[Data excerpts]
==================================================
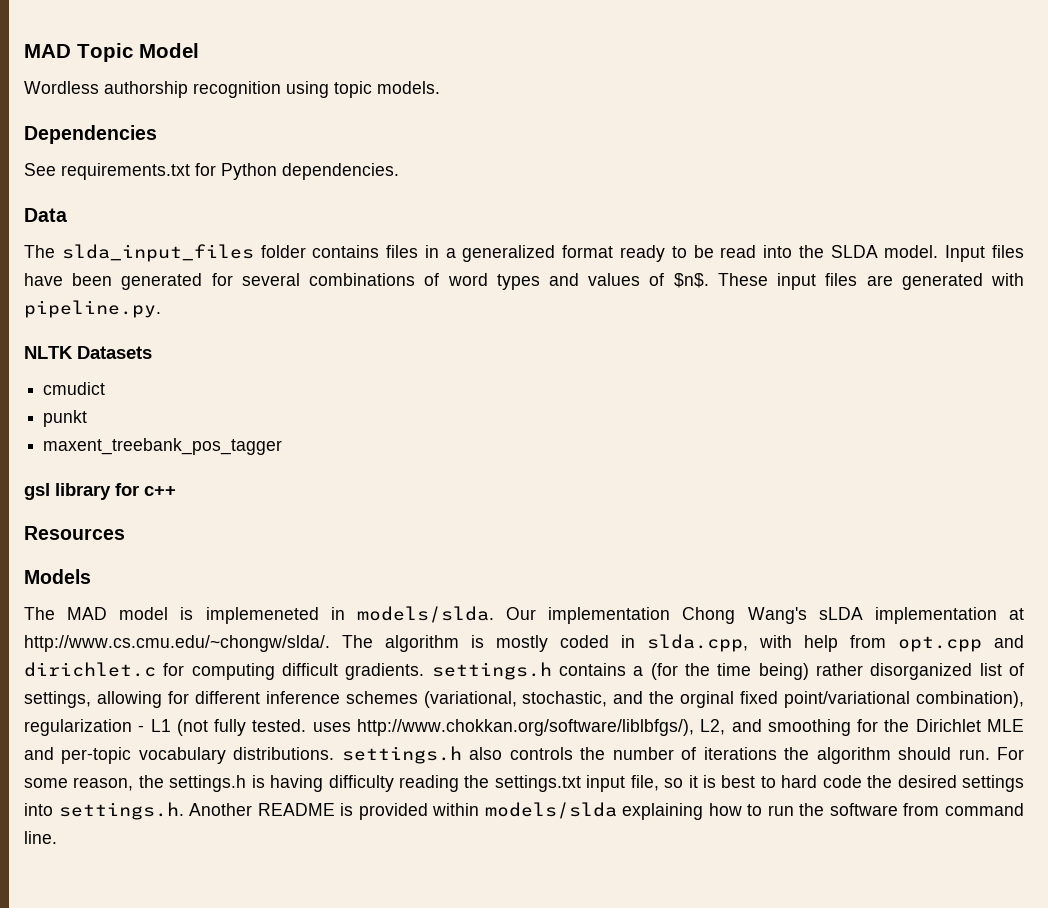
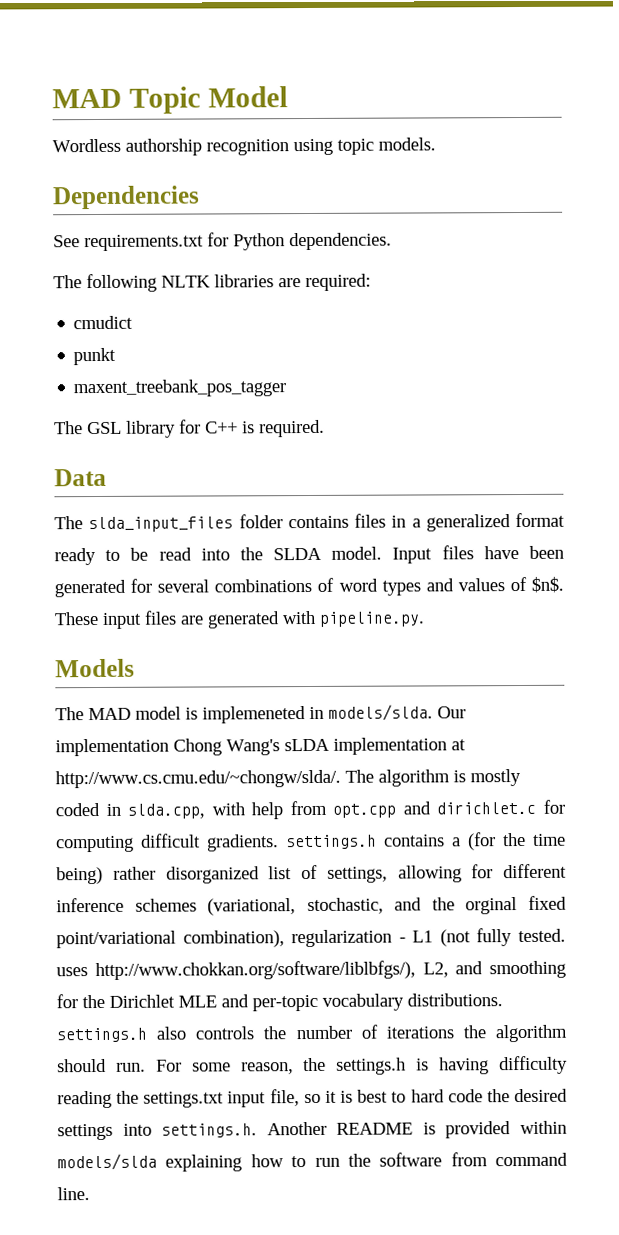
(399, 171) none -> [53,273,371,293] [73,315,134,330] [73,347,117,366] [73,379,287,398] [54,419,325,438] // The following NLTK libraries are required: // cmudict // punkt // maxent_treebank_pos_tagger // The GSL library for C++ is required.
[24,346,152,359] [43,382,106,395] [43,410,88,427] [43,438,283,455] [24,483,176,500] [24,526,125,540] // NLTK Datasets // cmudict // punkt // maxent_treebank_pos_tagger // gsl library for c++ // Resources -> (425, 619) none

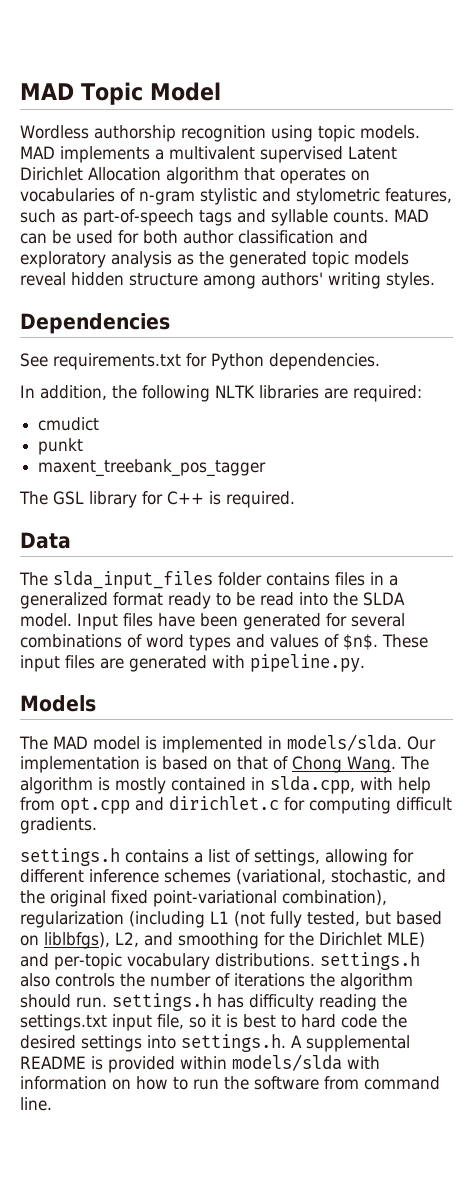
(436, 144) none -> [20,146,397,163] [20,167,370,184] [20,188,452,205] [20,209,429,226] [20,230,368,244] [20,251,409,268] [20,272,435,289] MAD implements a multivalent supervised Latent Dirichlet Allocation algorithm that operates on vocabularies of n-gram stylistic and stylometric features, such as part-of-speech tags and syllable counts. MAD can be used for both author classification and exploratory analysis as the generated topic models reveal hidden structure among authors' writing styles.
[53,275,82,289] The -> [20,385,137,400] In addition, the
[202,706,306,724] implemeneted -> [162,736,263,753] implemented
[173,737,466,756] [55,769,341,789] Chong Wang's sLDA implementation at http://www.cs.cmu.edu/~chongw/slda/. -> [145,756,396,773] is based on that of Chong Wang.
[55,802,100,817] coded -> [171,777,246,791] contained
(279, 843) none -> (97, 825) //
[468,832,566,851] [56,866,260,885] (for the time being) rather disorganized -> (203, 857) none
[465,895,567,915] [56,930,176,949] orginal fixed point/variational -> [50,890,277,907] original fixed point-variational
[398,937,406,943] - -> [129,911,205,928] (including
[517,928,566,943] [56,960,416,981] tested. uses http://www.chokkan.org/software/liblbfgs/), -> [307,911,442,926] [20,932,110,949] tested, but based on liblbfgs),
[178,995,217,1008] MLE -> [387,932,425,948] MLE)
[155,1057,490,1075] For some reason, the settings.h is having -> [112,993,244,1011] settings.h has
[266,1121,327,1136] Another -> [291,1035,410,1052] A supplemental
[165,1154,243,1172] explaining -> [347,1056,380,1069] [20,1076,131,1090] with information on

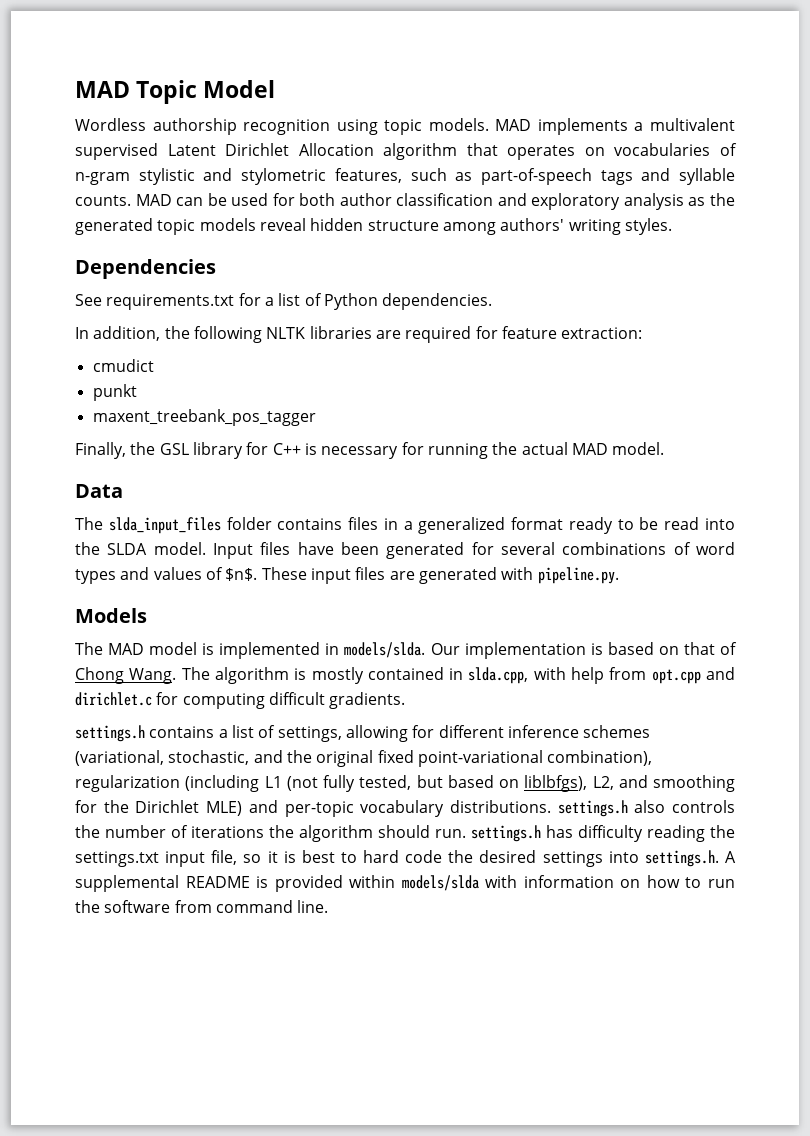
(207, 360) none -> [264,293,322,306] a list of
[352,385,422,402] required: -> [405,326,643,343] required for feature extraction:
[19,491,48,505] The -> [75,442,156,459] Finally, the
[226,491,295,508] required. -> [321,442,665,459] necessary for running the actual MAD model.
==================================================
- **Work item**
Print exactly the lines running from the start of the entries above to the line with "[24,346,152,359] [43,382,106,395] [43,410,88,427]", both included; leave out any pictures.

- **Output of the task**
(399, 171) none -> [53,273,371,293] [73,315,134,330] [73,347,117,366] [73,379,287,398] [54,419,325,438] // The following NLTK libraries are required: // cmudict // punkt // maxent_treebank_pos_tagger // The GSL library for C++ is required.
[24,346,152,359] [43,382,106,395] [43,410,88,427] [43,438,283,455] [24,483,176,500] [24,526,125,540] // NLTK Datasets // cmudict // punkt // maxent_treebank_pos_tagger // gsl library for c++ // Resources -> (425, 619) none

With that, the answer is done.